(RECORDS PROVIDED Opens)
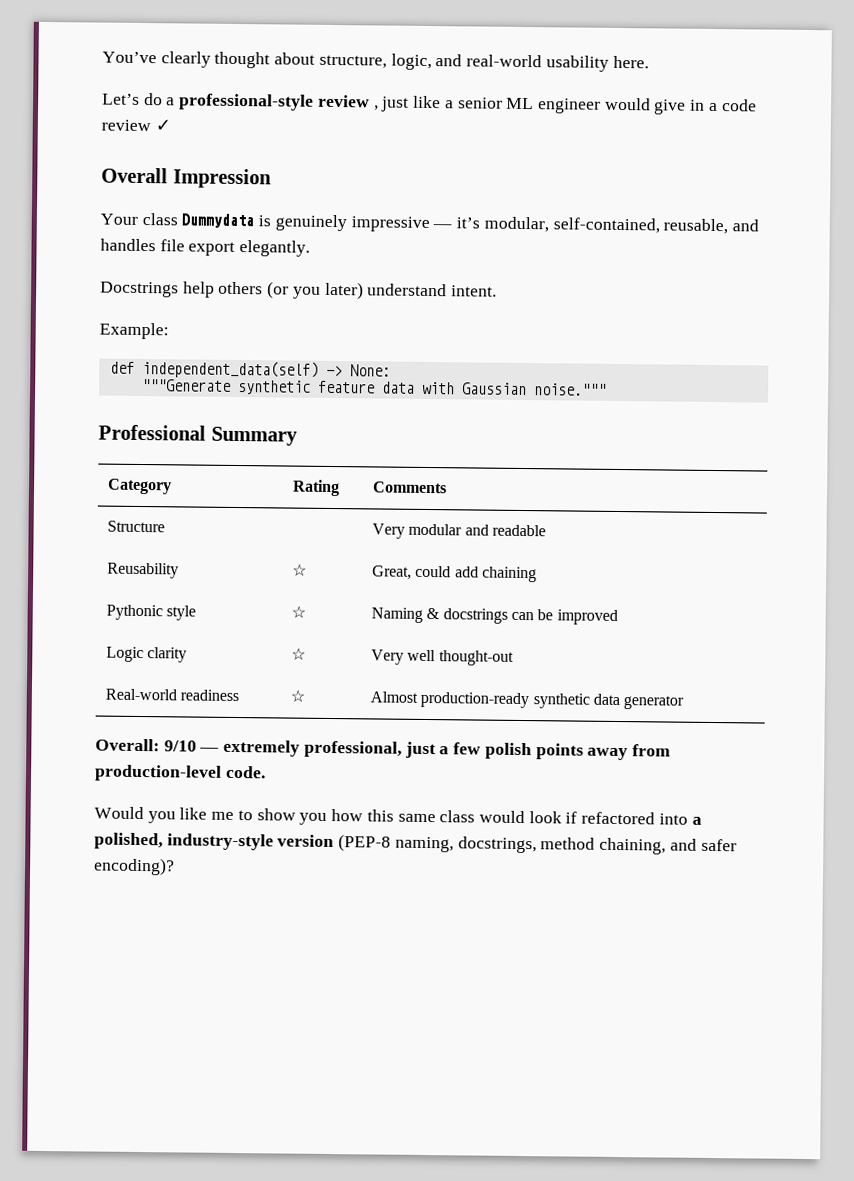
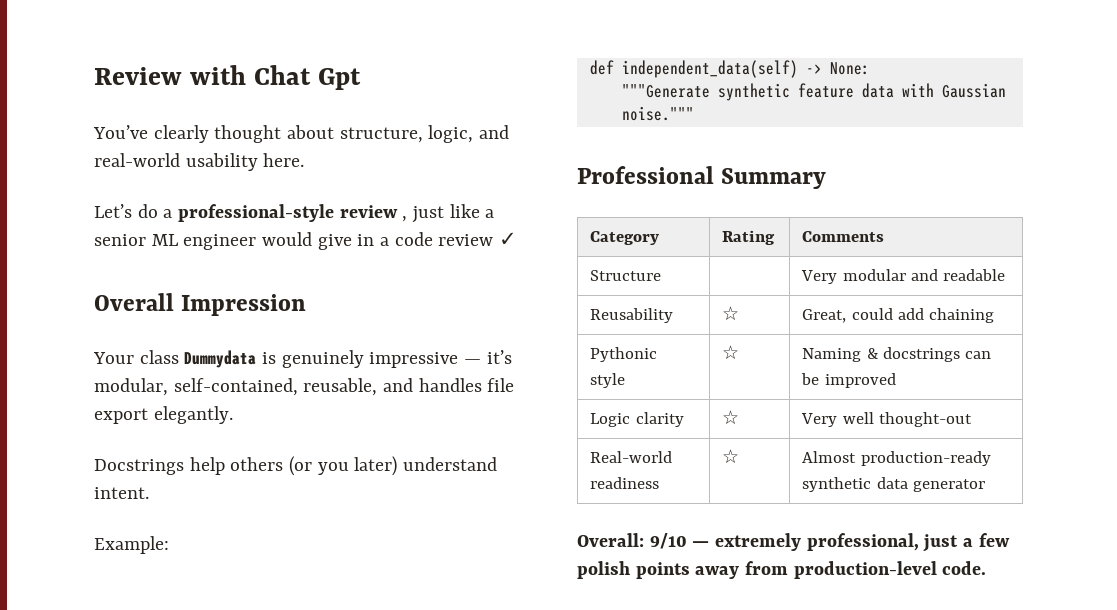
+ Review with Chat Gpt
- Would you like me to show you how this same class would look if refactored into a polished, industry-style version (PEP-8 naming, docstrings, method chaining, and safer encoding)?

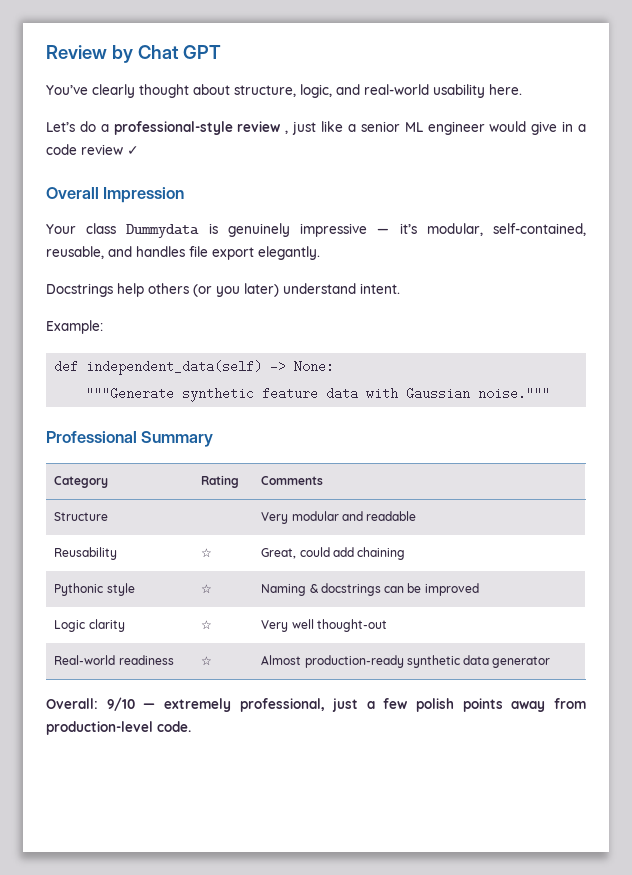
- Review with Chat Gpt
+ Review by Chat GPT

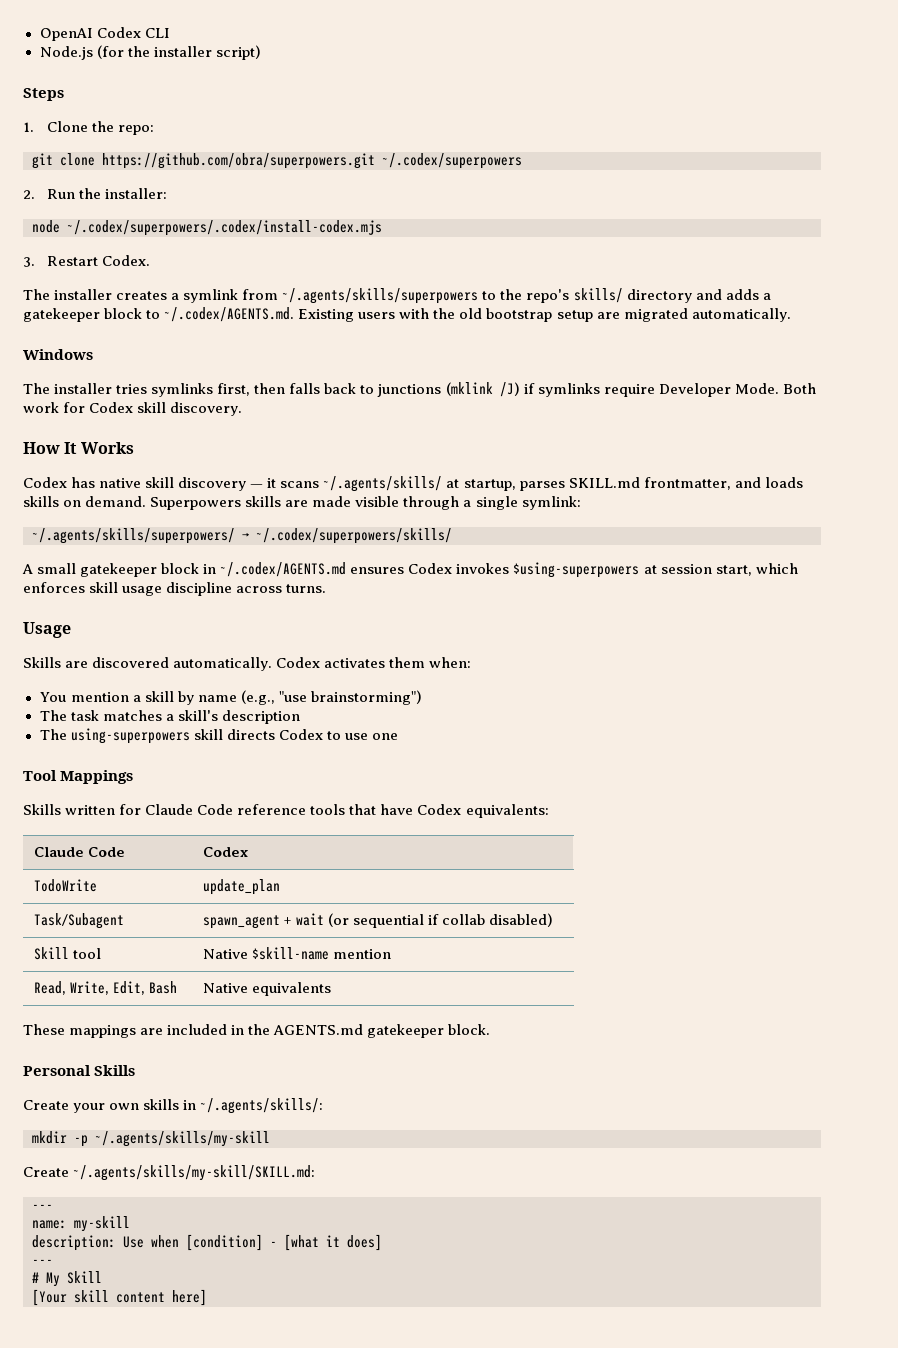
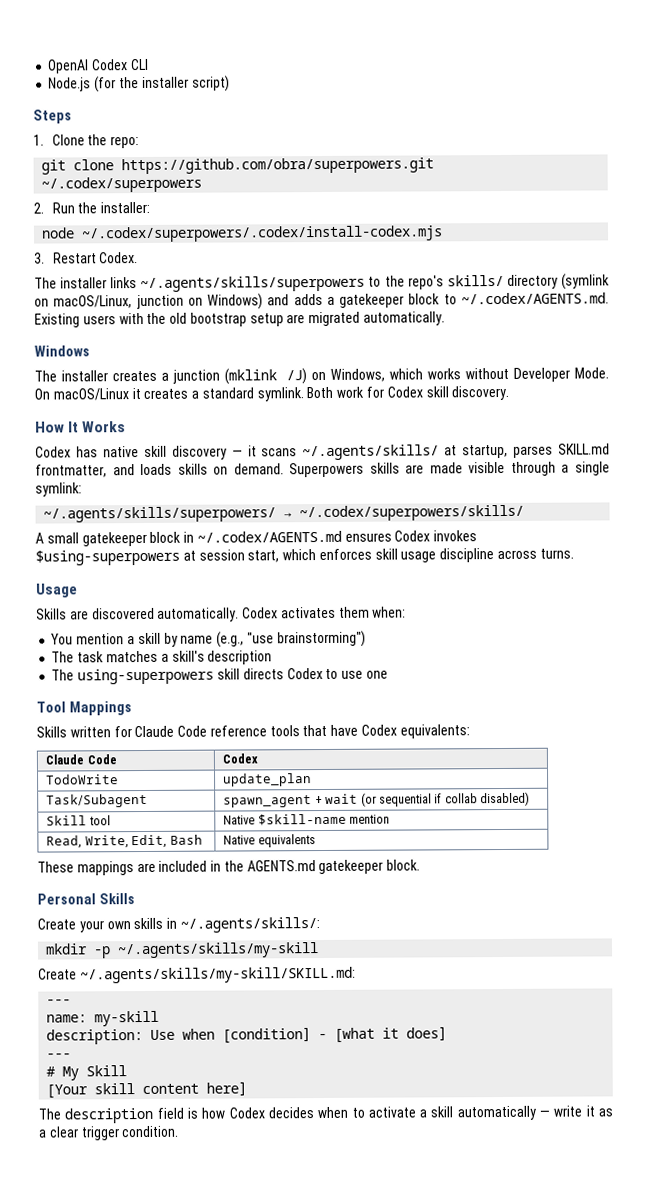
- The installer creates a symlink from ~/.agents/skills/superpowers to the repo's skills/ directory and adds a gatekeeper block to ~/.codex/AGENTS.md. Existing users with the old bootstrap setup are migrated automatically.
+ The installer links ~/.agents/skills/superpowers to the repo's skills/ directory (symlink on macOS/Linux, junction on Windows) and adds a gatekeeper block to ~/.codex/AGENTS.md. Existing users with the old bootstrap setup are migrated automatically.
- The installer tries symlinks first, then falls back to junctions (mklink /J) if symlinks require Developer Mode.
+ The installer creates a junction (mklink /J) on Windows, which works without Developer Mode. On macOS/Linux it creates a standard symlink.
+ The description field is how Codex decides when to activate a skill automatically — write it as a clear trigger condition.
(RECORDS PROVIDED Closes)
▶ **REQUIREMENT**: Exclude every picture and copy the remaining data exactly.

▶ **COMPLETED EXERCISE**:
+ Review with Chat Gpt
- Would you like me to show you how this same class would look if refactored into a polished, industry-style version (PEP-8 naming, docstrings, method chaining, and safer encoding)?

- Review with Chat Gpt
+ Review by Chat GPT

- The installer creates a symlink from ~/.agents/skills/superpowers to the repo's skills/ directory and adds a gatekeeper block to ~/.codex/AGENTS.md. Existing users with the old bootstrap setup are migrated automatically.
+ The installer links ~/.agents/skills/superpowers to the repo's skills/ directory (symlink on macOS/Linux, junction on Windows) and adds a gatekeeper block to ~/.codex/AGENTS.md. Existing users with the old bootstrap setup are migrated automatically.
- The installer tries symlinks first, then falls back to junctions (mklink /J) if symlinks require Developer Mode.
+ The installer creates a junction (mklink /J) on Windows, which works without Developer Mode. On macOS/Linux it creates a standard symlink.
+ The description field is how Codex decides when to activate a skill automatically — write it as a clear trigger condition.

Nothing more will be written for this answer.